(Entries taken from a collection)

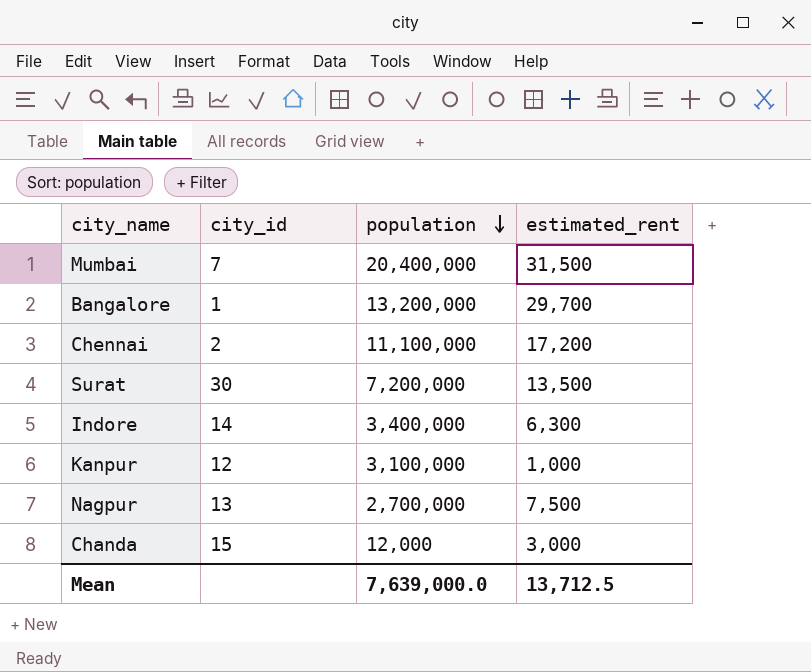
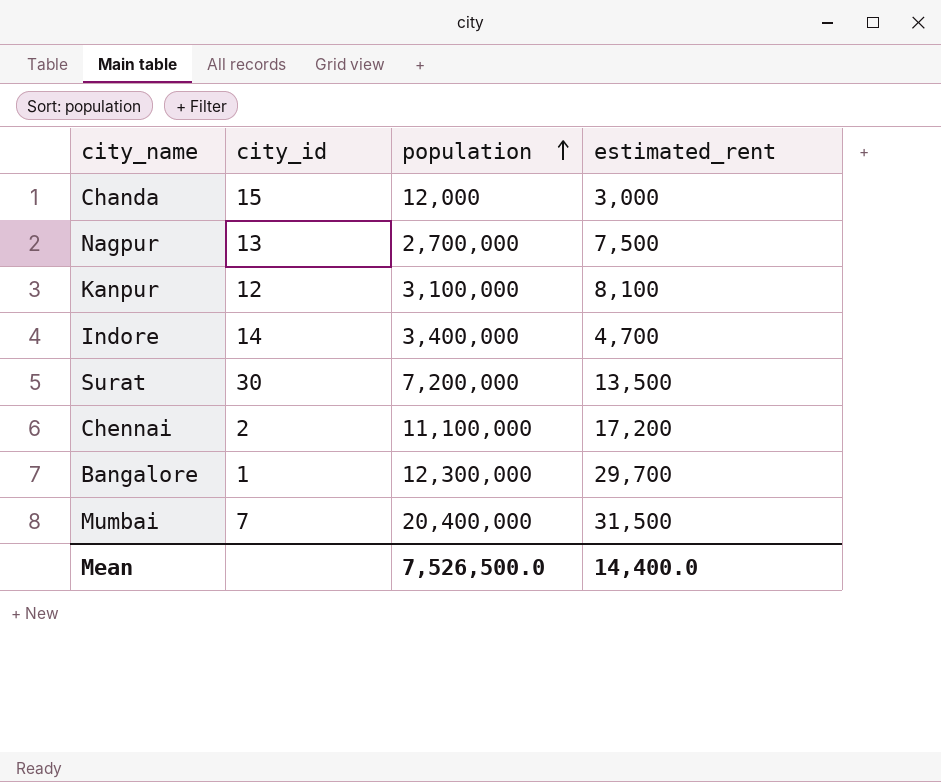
row order: population descending -> population ascending
Kanpur | estimated_rent: 1,000 -> 8,100
Indore | estimated_rent: 6,300 -> 4,700
Bangalore | population: 13,200,000 -> 12,300,000
Mean | population: 7,639,000.0 -> 7,526,500.0
Mean | estimated_rent: 13,712.5 -> 14,400.0

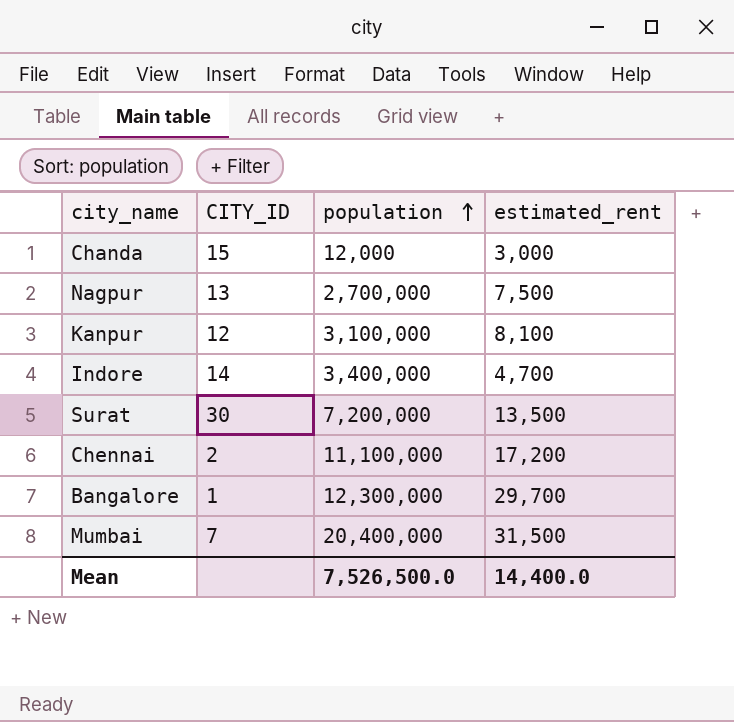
column name: city_id -> CITY_ID

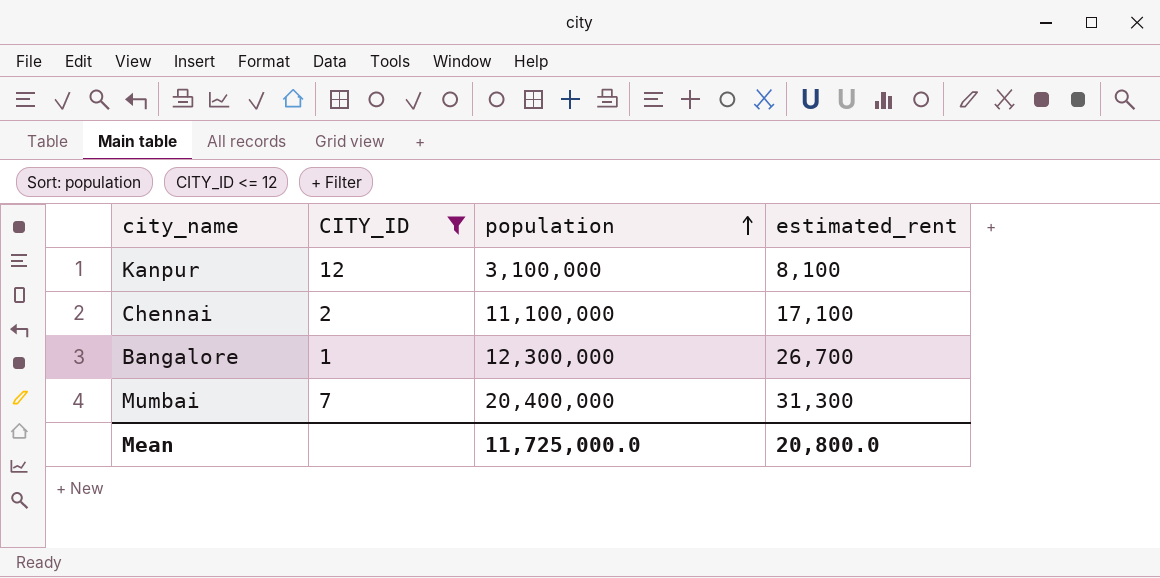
filter: none -> CITY_ID <= 12
Chennai | estimated_rent: 17,200 -> 17,100
Bangalore | estimated_rent: 29,700 -> 26,700
Mumbai | estimated_rent: 31,500 -> 31,300
Mean | population: 7,526,500.0 -> 11,725,000.0
Mean | estimated_rent: 14,400.0 -> 20,800.0

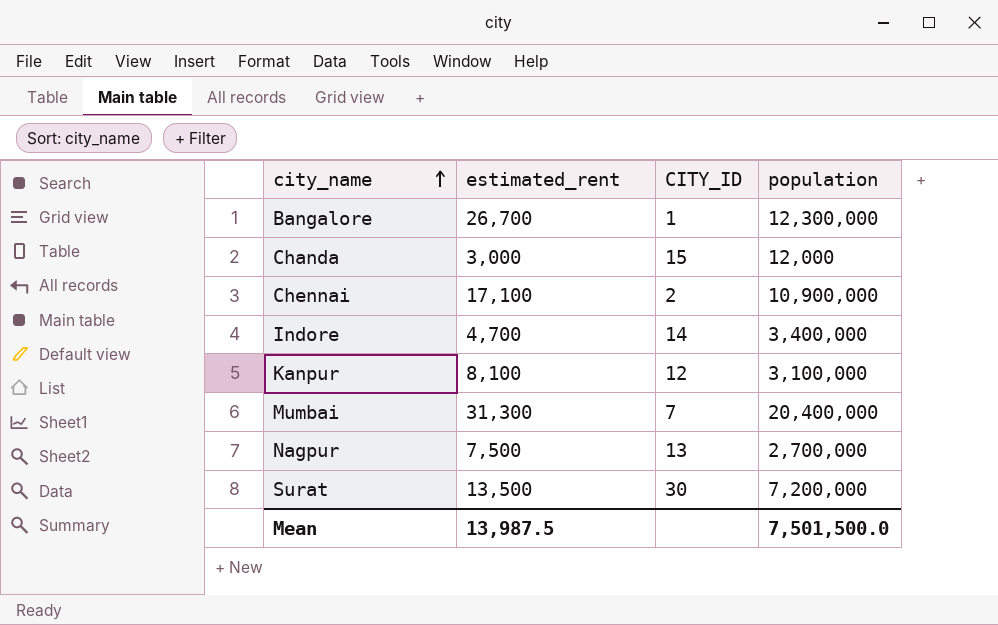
filter: CITY_ID <= 12 -> none
row order: population ascending -> city_name ascending
column estimated_rent | position: 4 -> 2
Chennai | population: 11,100,000 -> 10,900,000
Mean | estimated_rent: 20,800.0 -> 13,987.5
Mean | population: 11,725,000.0 -> 7,501,500.0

Exercise description -
State the number of lines in the preceding data that contain the word "Bangalore", and nothing besides.

Exercise result -
2